Megalodon fossils are widely spread across the world; examples have been found in Europe, Africa and both North and South America. It was a formidable predator: scientists estimate that it could bite down with a force of between 10.8 to 18.2 tonnes.
The largest teeth can measure about 17cm (almost 7in).
Most Megalodon fossils date from the middle Miocene (15.9-11.6 million years ago) to the Pliocene (5.3-2.6 million years ago). But there had been some unconfirmed reports of fossils from the Pleistocene (2.6 million years ago - 10,000 years ago).
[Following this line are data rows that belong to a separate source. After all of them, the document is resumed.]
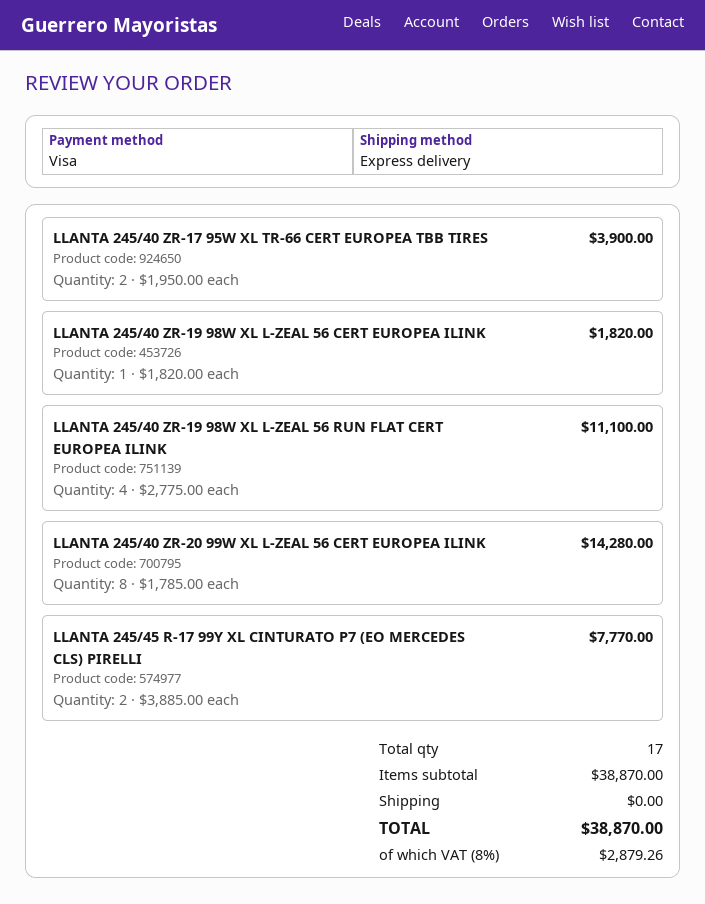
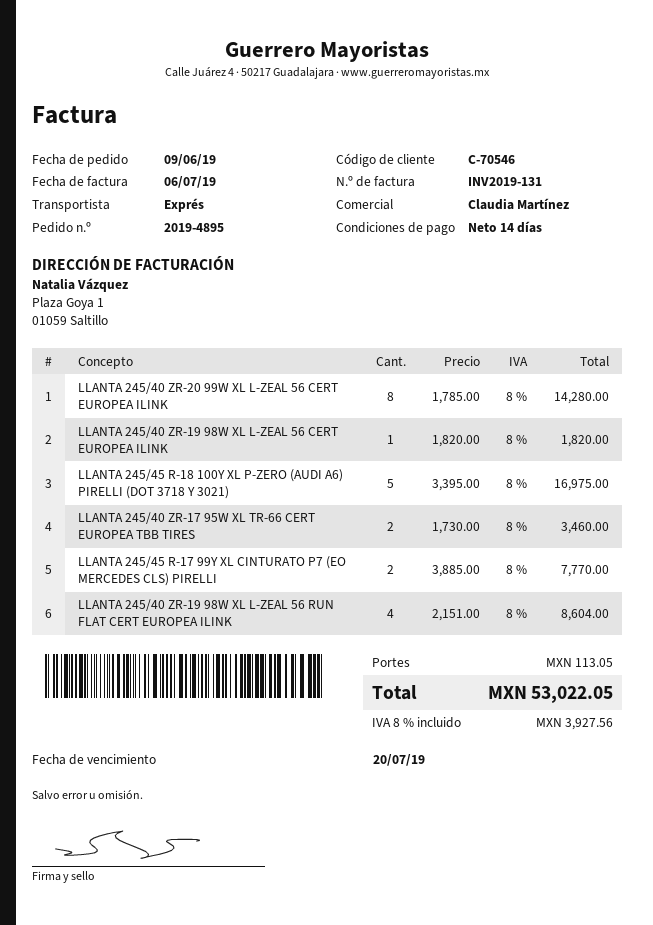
LLANTA 245/40 ZR-17 95W XL TR-66 CERT EUROPEA TBB TIRES: 2 x 1950.00 = 3900.00 -> 2 x 1730.00 = 3460.00
LLANTA 245/40 ZR-19 98W XL L-ZEAL 56 RUN FLAT CERT EUROPEA ILINK: 4 x 2775.00 = 11100.00 -> 4 x 2151.00 = 8604.00
LLANTA 245/45 R-18 100Y XL P-ZERO (AUDI A6) PIRELLI (DOT 3718 Y 3021): none -> 5 x 3395.00 = 16975.00
shipping: 0.00 -> 113.05
tax: 8% = 2879.26 -> 8% = 3927.56
total: 38870.00 -> 53022.05

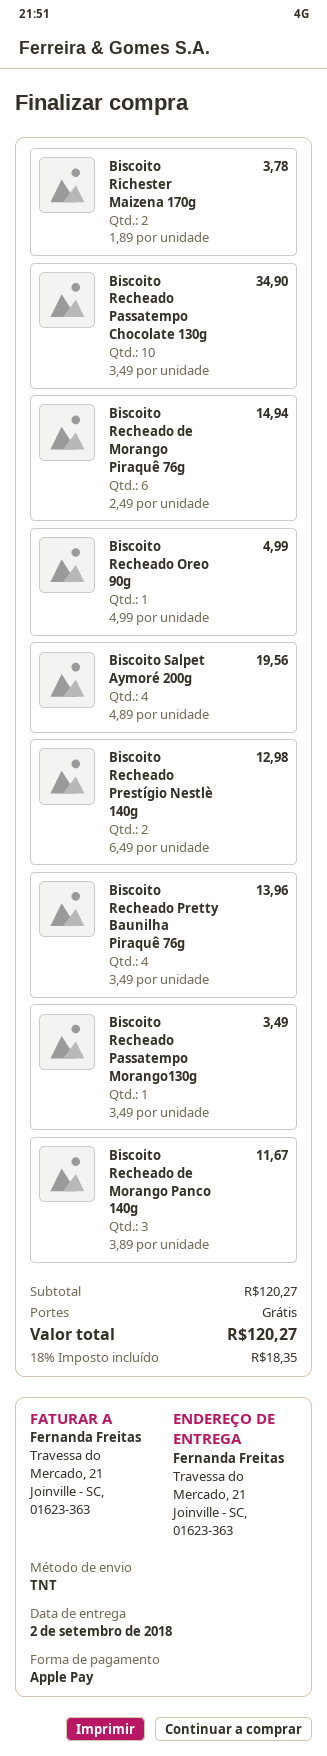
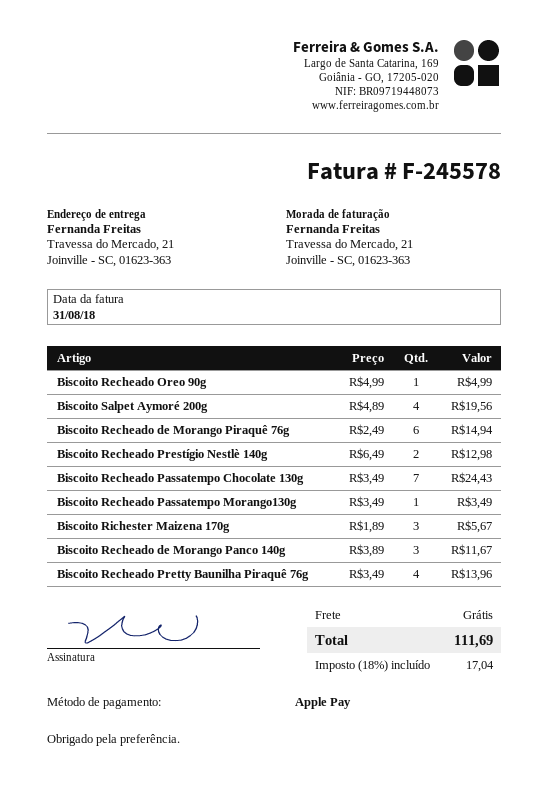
Biscoito Richester Maizena 170g: 2 x 1.89 = 3.78 -> 3 x 1.89 = 5.67
Biscoito Recheado Passatempo Chocolate 130g: 10 x 3.49 = 34.90 -> 7 x 3.49 = 24.43
tax: 18% = 18.35 -> 18% = 17.04
total: 120.27 -> 111.69

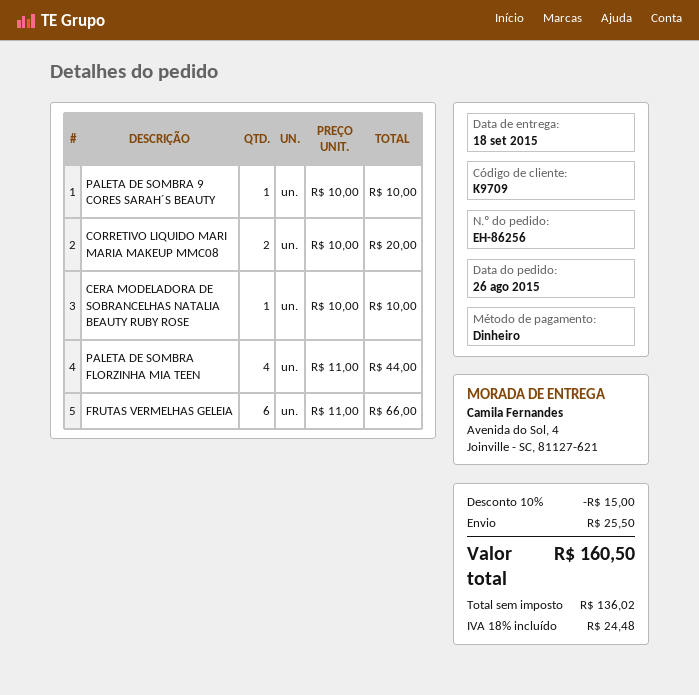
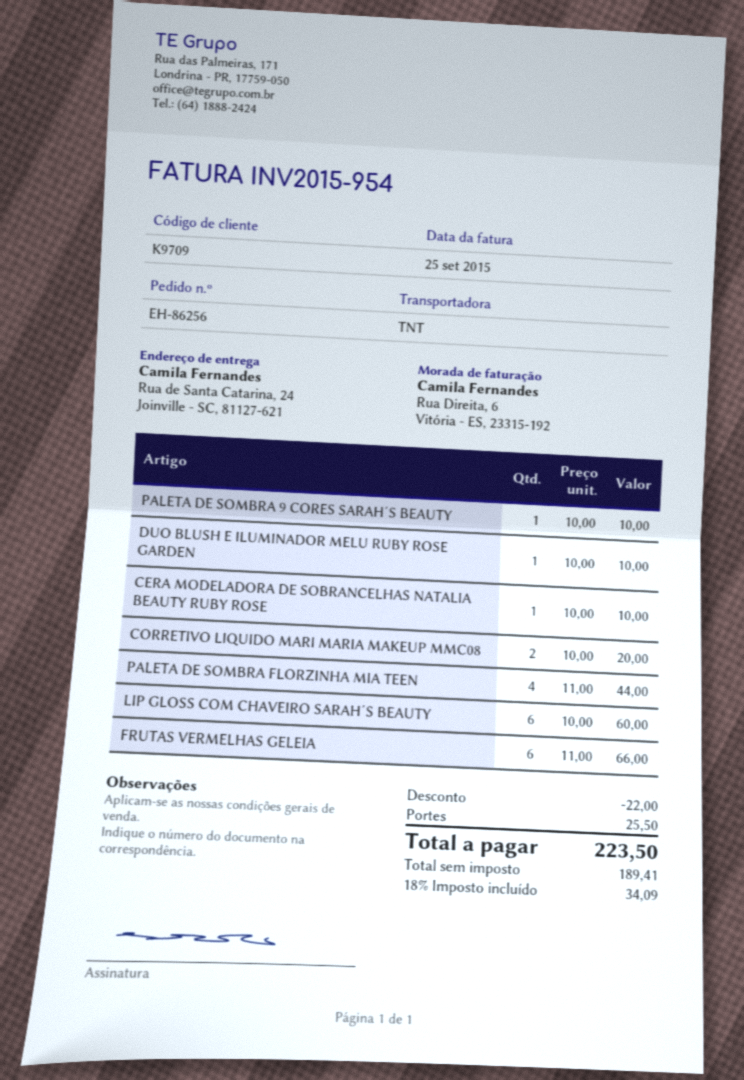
ship to: Avenida do Sol, 4, Joinville - SC, 81127-621 -> Rua de Santa Catarina, 24, Joinville - SC, 81127-621
DUO BLUSH E ILUMINADOR MELU RUBY ROSE GARDEN: none -> 1 x 10.00 = 10.00
LIP GLOSS COM CHAVEIRO SARAH´S BEAUTY: none -> 6 x 10.00 = 60.00
discount: 15.00 -> 22.00
net: 136.02 -> 189.41
tax: 18% = 24.48 -> 18% = 34.09
total: 160.50 -> 223.50

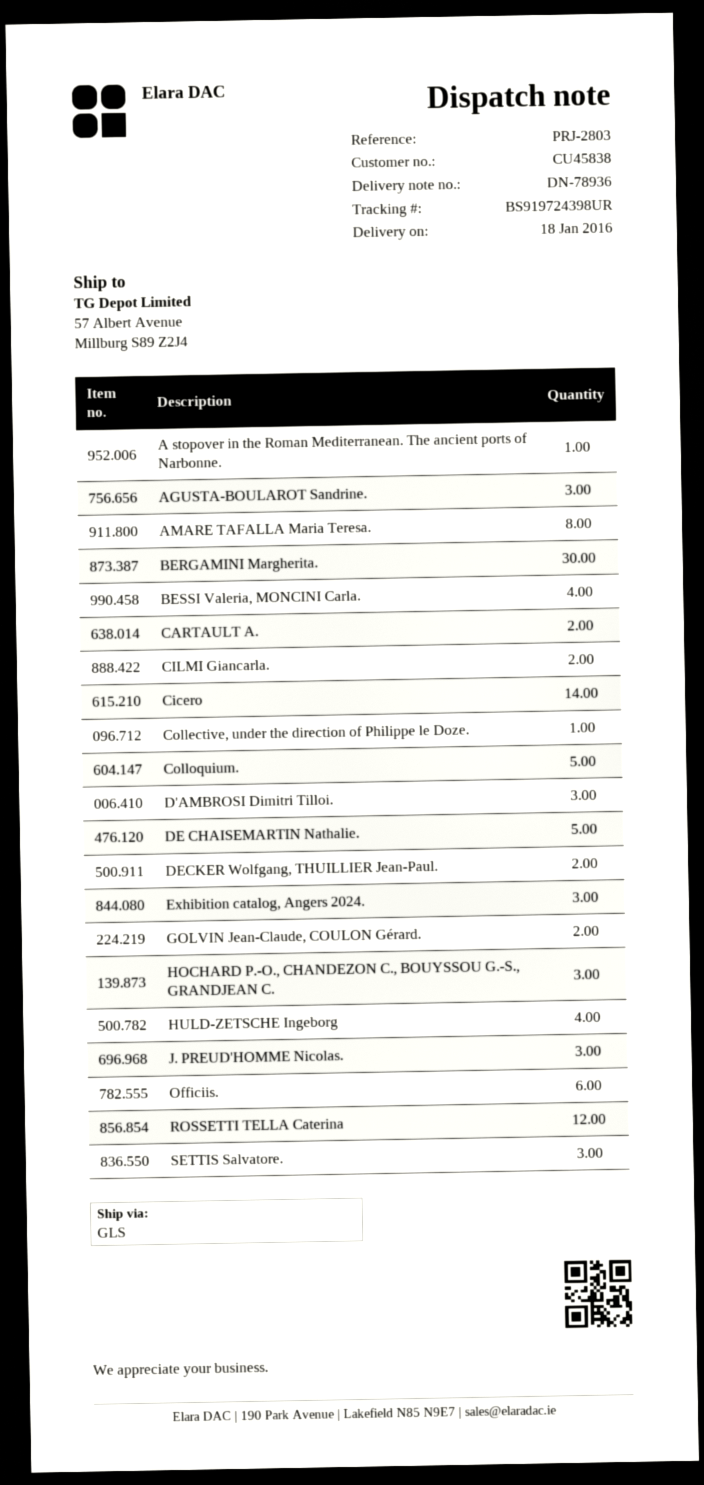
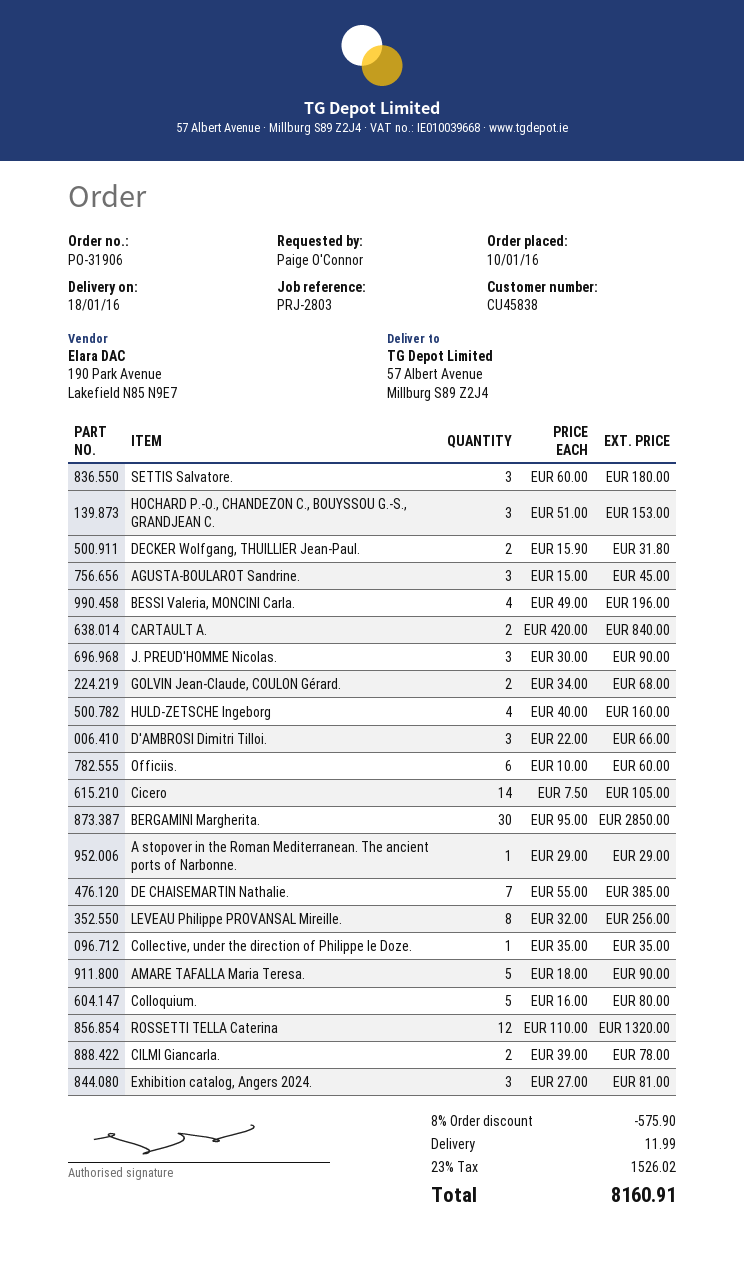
AMARE TAFALLA Maria Teresa.: 8 -> 5
DE CHAISEMARTIN Nathalie.: 5 -> 7
LEVEAU Philippe PROVANSAL Mireille.: none -> 8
Dr Pimiento and her colleague Dr Christopher Clements from the University of Zurich used a mathematical approach called Optimal Linear Estimation (OLE) on 42 of the most recent fossils of the shark.
The technique assesses the spacing between the fossil dates and will then give a statistical inference of the date at which the species could be considered extinct. In this case, it placed the point at 2.6 million years ago.
It's not exact, not least because there is a margin of error on the dates of the last fossils themselves. But it represents a refinement on previous estimates of the extinction date for this fearsome species. The cause of Megalodon's disappearance, however, remains a mystery.
The findings have been published in the journal Plos One.